Isom, 46, is charged with murder in the August 2007 slayings of his wife, Cassandra, 40, and two stepchildren – Michael Moore, 16, and Ci’Andria Cole, 13 – in their Gary apartment. The cost of defending him shifted to taxpayers after the October 2010 death of his private defense counsel.

Indiana Public Defender Commission figures released last week show that Isom’s defense costs totaled $379,356 as of Sept. 19, with $189,678 reimbursed to Lake County.

Death penalty costs eligible for reimbursement are paid back at a 50 percent rate, rather than the typical 40 percent.

Isom’s costs are poised to eclipse the total cost of defending a similar case against Daryl Jeter, who was convicted in 2006 in the 2003 killing of Indiana State Trooper Scott Patrick. In the Jeter case, defense costs totaled $411,907 following his conviction, with $205,954 reimbursed to the county.

Jurors in Jeter’s trial rejected the death penalty, opting for a sentence of life without parole.

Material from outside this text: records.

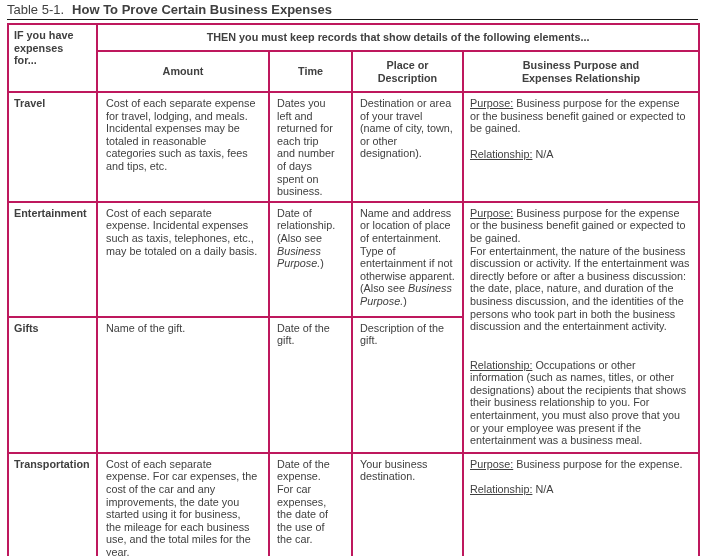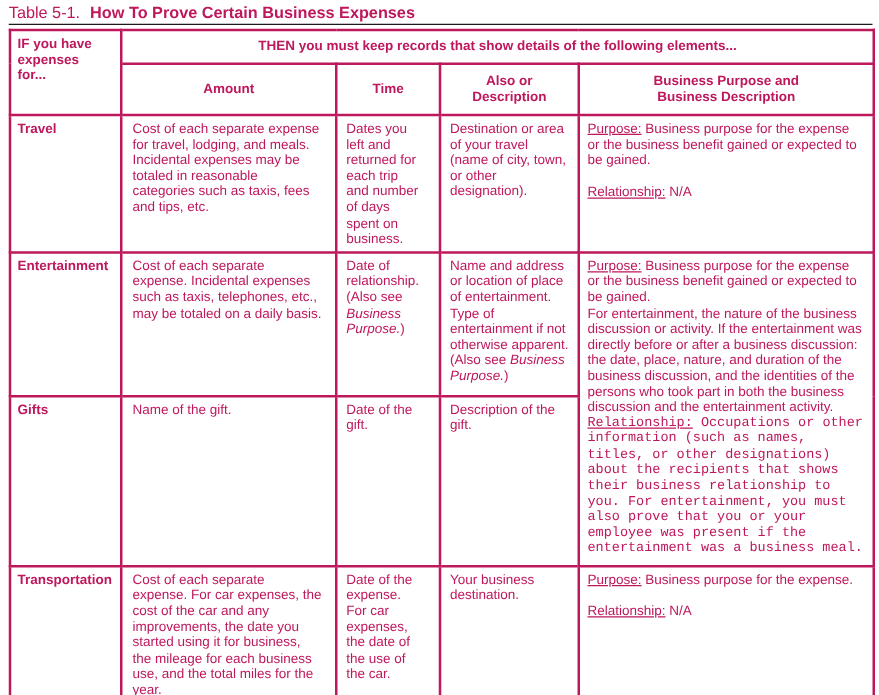"Table 5-1. How To Prove" .page { color: #be185d -> #404040 }
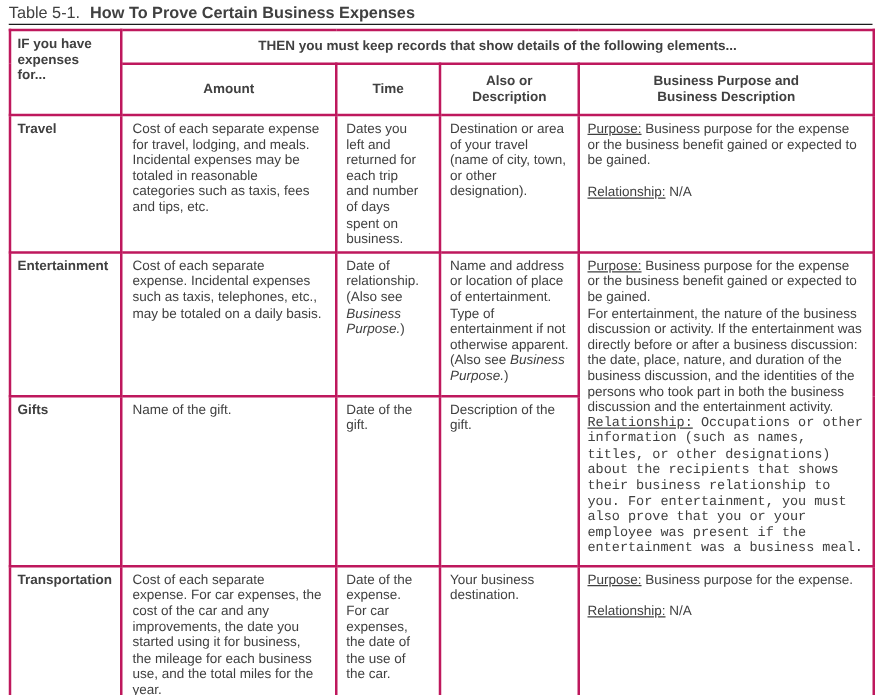"Also or" span { text: Also -> Place }
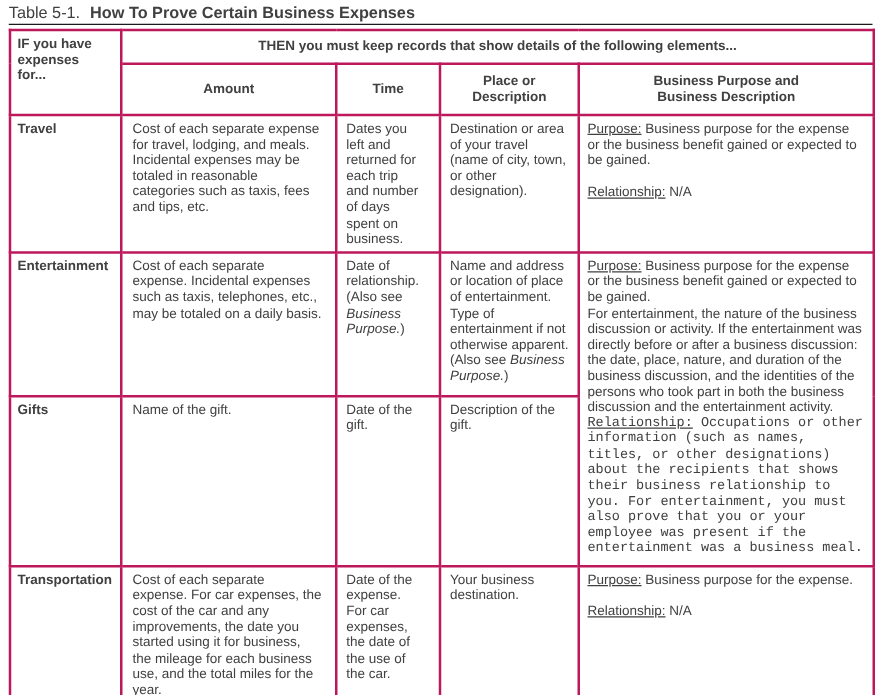"Business Description" span { text: Business Description -> Expenses Relationship }
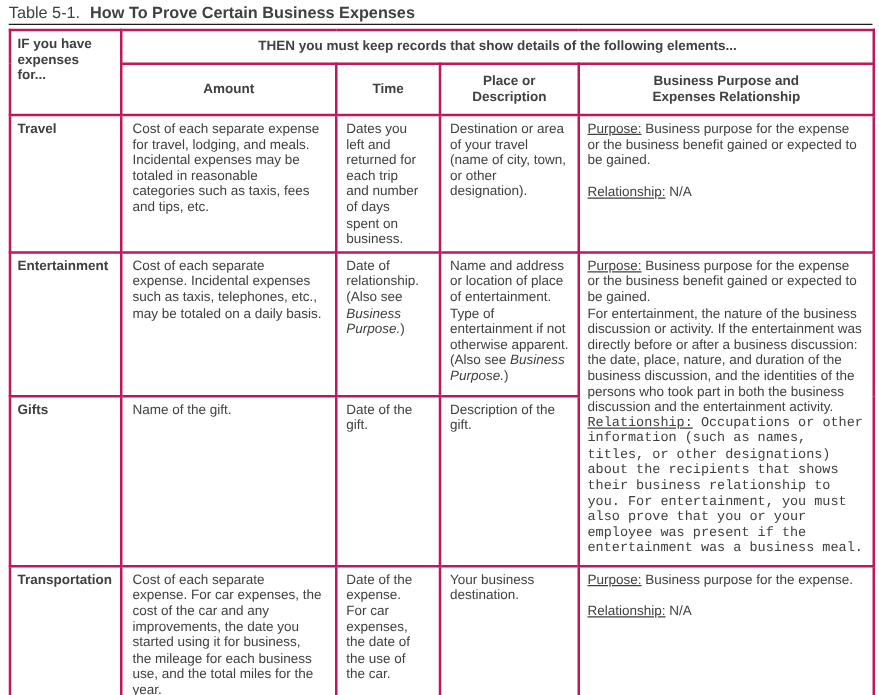"Relationship: Occupations or other" p.gap-lg { font-family: Liberation Mono, monospace -> none; margin-top: 0 -> 26px }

Aside from the additional costs posed by Isom’s second round of jury selection, hotel accommodations and food for the 17 jurors are estimated at a conservative $38,000 for a three-week period. Other juror expenses overseen by Lake County court administrator Martin Goldman were not available to The Times.

The Lake County Board of Commissioners has already approved a $20,000 request by the county public defender’s office to contract with an attorney to handle the case backlog of the two attorneys representing Isom.

County officials also are dipping into casino revenues set aside for emergencies to meet the challenge of the enhanced state rules governing death penalty cases.

A 2010 study by the nonpartisan Indiana Legislative Services Agency found that death penalty cases in Indiana cost many times that of a case of life without parole.

That analysis determined the cost to a county for trial and direct appeal in six capital cases averaged $449,887, in contrast to seven life-without-parole cases that averaged $42,658.